START Data for processing

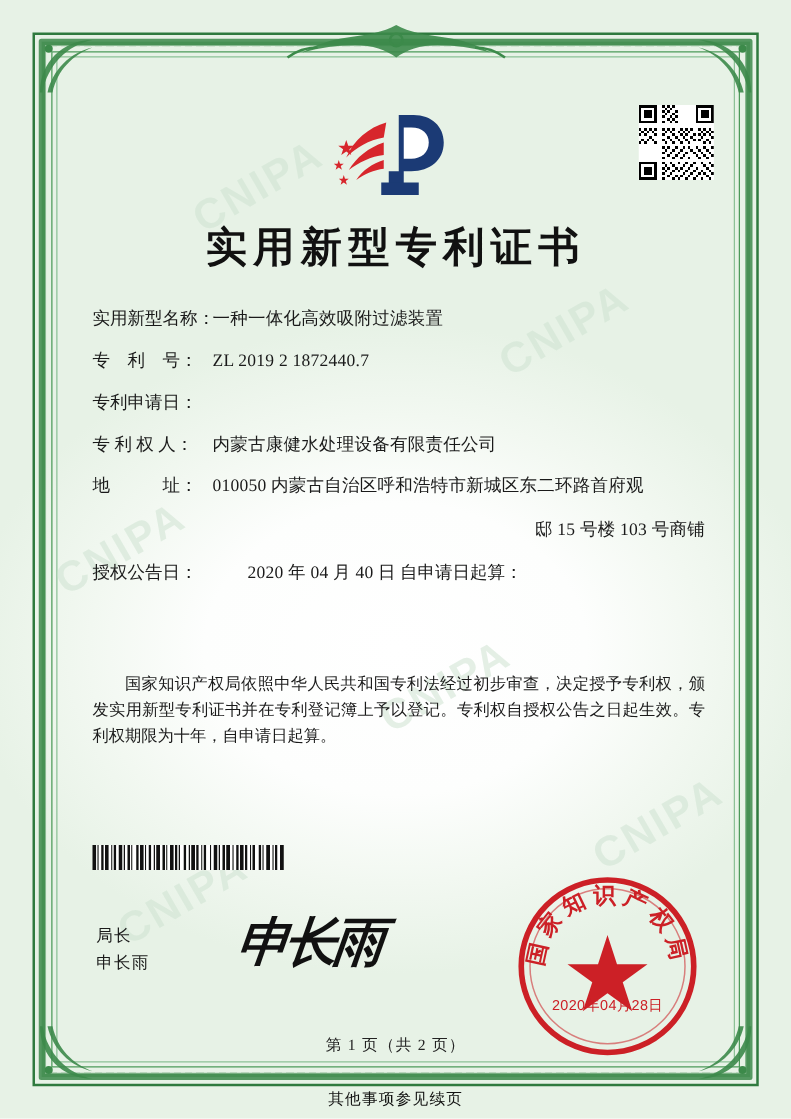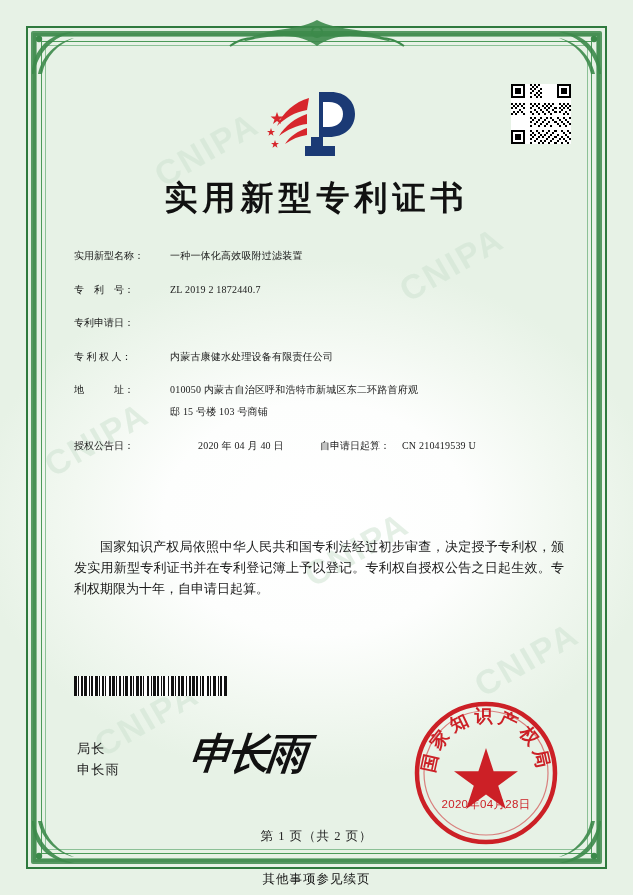--- a/index.html
+++ b/index.html
@@ -168,7 +168,7 @@
     left: 74px;
     top: 246px;
     width: 490px;
-    font-size: 10px;
+    font-size: 14px;
     color: #1a1a1a;
   }
   .field-row {

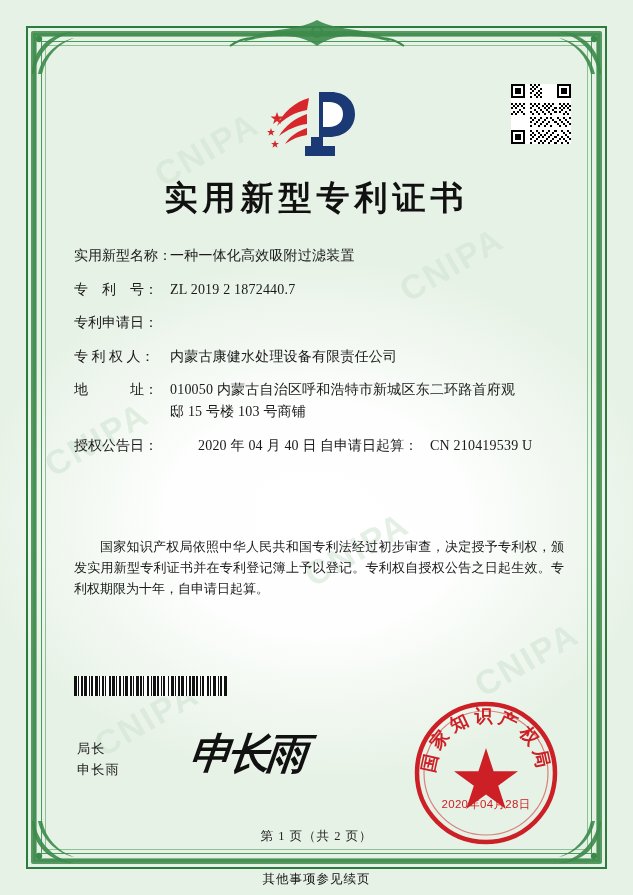--- a/index.html
+++ b/index.html
@@ -187,7 +187,7 @@
     flex: 1;
     letter-spacing: .2px;
   }
-  .field-value .second-line { display: block; margin-top: 3px; }
+  .field-value .second-line { display: block; margin-top: 16px; text-align: right; }
 
   .row-split { display: flex; align-items: flex-start; margin-bottom: 14.5px; line-height: 19px; }
   .row-split .half { display: flex; }

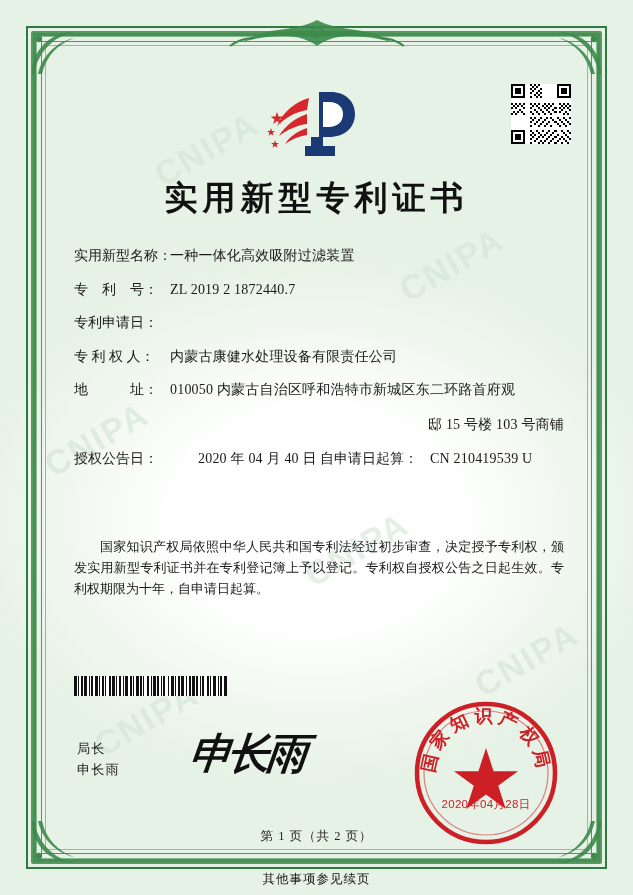--- a/index.html
+++ b/index.html
@@ -419,7 +419,6 @@
       </div>
       <div class="half right">
         <div class="field-label">自申请日起算：</div>
-        <div class="field-value">CN 210419539 U</div>
       </div>
     </div>
 

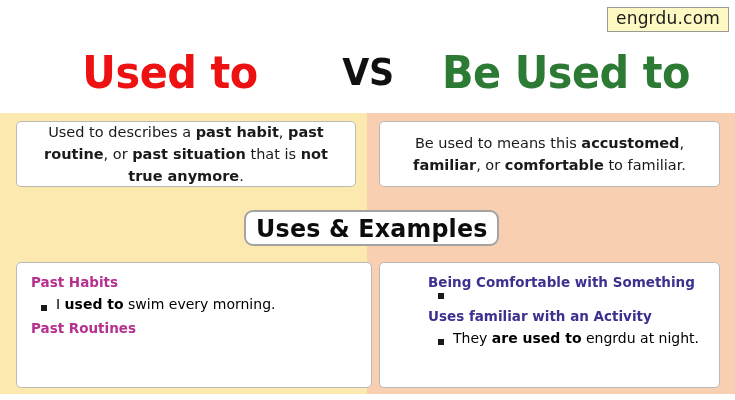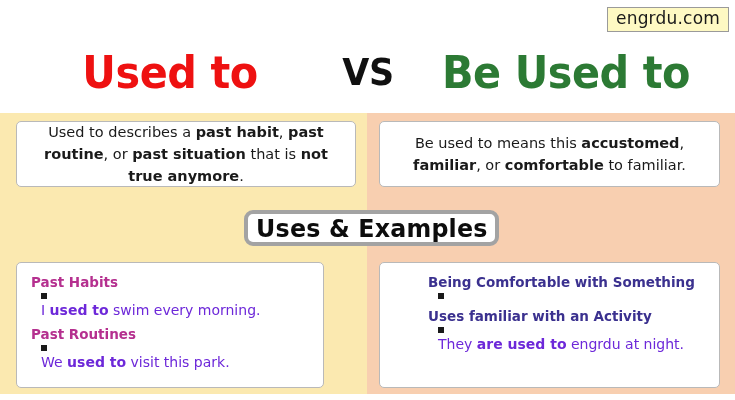--- a/index.html
+++ b/index.html
@@ -99,7 +99,7 @@
     width: 255px;
     height: 36px;
     background: #ffffff;
-    border: 4px solid #a3a3a3;
+    border: 2px solid #a3a3a3;
     border-radius: 9px;
     display: flex;
     align-items: center;

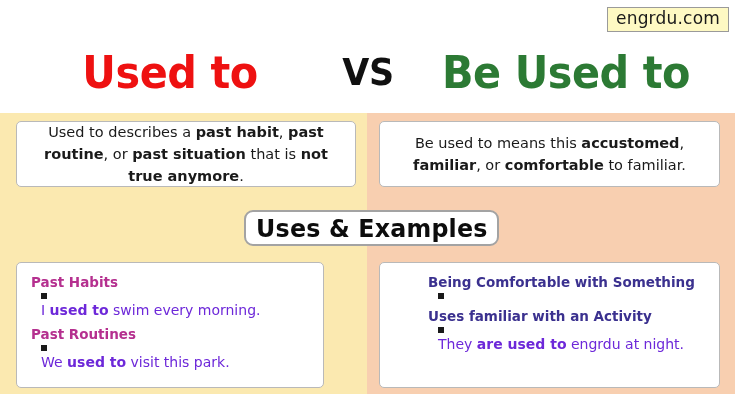--- a/index.html
+++ b/index.html
@@ -121,7 +121,7 @@
     height: 126px;
     padding: 11px 8px 8px 14px;
   }
-  .card-ex-left  { left: 16px;  width: 308px; }
+  .card-ex-left  { left: 16px;  width: 356px; }
   .card-ex-right { left: 379px; width: 341px; padding-left: 48px; }
 
   .ex-heading {

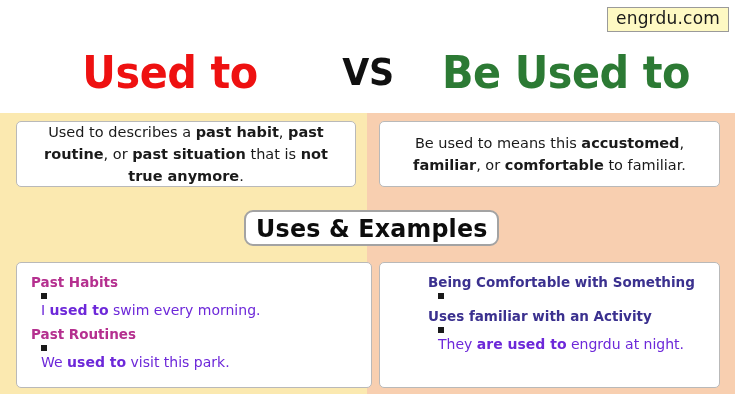--- a/index.html
+++ b/index.html
@@ -138,11 +138,10 @@
     font-family: "DejaVu Sans", sans-serif;
     font-size: 14px;
     line-height: 1.3;
-    color: #6d28d9;
-    display: flex;
-    align-items: flex-start;
+    color: #000000;
+    display: flex;
+    align-items: flex-end;
     margin: 0 0 7px 10px;
-    flex-direction: column;
   }
   .ex-bullet {
     display: inline-block;

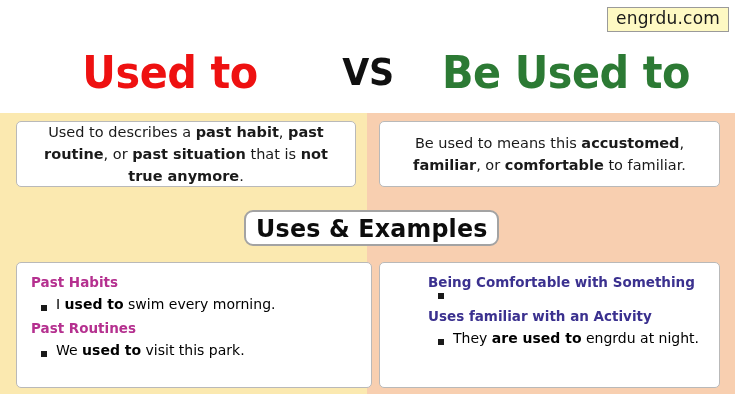--- a/index.html
+++ b/index.html
@@ -187,10 +187,6 @@
       <span><span>I </span><b>used to</b><span> swim every morning.</span></span>
     </div>
     <div class="ex-heading left-h">Past Routines</div>
-    <div class="ex-item">
-      <span class="ex-bullet"></span>
-      <span><span>We </span><b>used to</b><span> visit this park.</span></span>
-    </div>
   </div>
 <div class="card card-ex card-ex-right">
     <div class="ex-heading right-h">Being Comfortable with Something</div>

END Data for processing

Work task. Every record, word for word, should be given back without its pictures.

Answer box.
--- a/index.html
+++ b/index.html
@@ -168,7 +168,7 @@
     left: 74px;
     top: 246px;
     width: 490px;
-    font-size: 10px;
+    font-size: 14px;
     color: #1a1a1a;
   }
   .field-row {

--- a/index.html
+++ b/index.html
@@ -187,7 +187,7 @@
     flex: 1;
     letter-spacing: .2px;
   }
-  .field-value .second-line { display: block; margin-top: 3px; }
+  .field-value .second-line { display: block; margin-top: 16px; text-align: right; }
 
   .row-split { display: flex; align-items: flex-start; margin-bottom: 14.5px; line-height: 19px; }
   .row-split .half { display: flex; }

--- a/index.html
+++ b/index.html
@@ -419,7 +419,6 @@
       </div>
       <div class="half right">
         <div class="field-label">自申请日起算：</div>
-        <div class="field-value">CN 210419539 U</div>
       </div>
     </div>
 

--- a/index.html
+++ b/index.html
@@ -99,7 +99,7 @@
     width: 255px;
     height: 36px;
     background: #ffffff;
-    border: 4px solid #a3a3a3;
+    border: 2px solid #a3a3a3;
     border-radius: 9px;
     display: flex;
     align-items: center;

--- a/index.html
+++ b/index.html
@@ -121,7 +121,7 @@
     height: 126px;
     padding: 11px 8px 8px 14px;
   }
-  .card-ex-left  { left: 16px;  width: 308px; }
+  .card-ex-left  { left: 16px;  width: 356px; }
   .card-ex-right { left: 379px; width: 341px; padding-left: 48px; }
 
   .ex-heading {

--- a/index.html
+++ b/index.html
@@ -138,11 +138,10 @@
     font-family: "DejaVu Sans", sans-serif;
     font-size: 14px;
     line-height: 1.3;
-    color: #6d28d9;
-    display: flex;
-    align-items: flex-start;
+    color: #000000;
+    display: flex;
+    align-items: flex-end;
     margin: 0 0 7px 10px;
-    flex-direction: column;
   }
   .ex-bullet {
     display: inline-block;

--- a/index.html
+++ b/index.html
@@ -187,10 +187,6 @@
       <span><span>I </span><b>used to</b><span> swim every morning.</span></span>
     </div>
     <div class="ex-heading left-h">Past Routines</div>
-    <div class="ex-item">
-      <span class="ex-bullet"></span>
-      <span><span>We </span><b>used to</b><span> visit this park.</span></span>
-    </div>
   </div>
 <div class="card card-ex card-ex-right">
     <div class="ex-heading right-h">Being Comfortable with Something</div>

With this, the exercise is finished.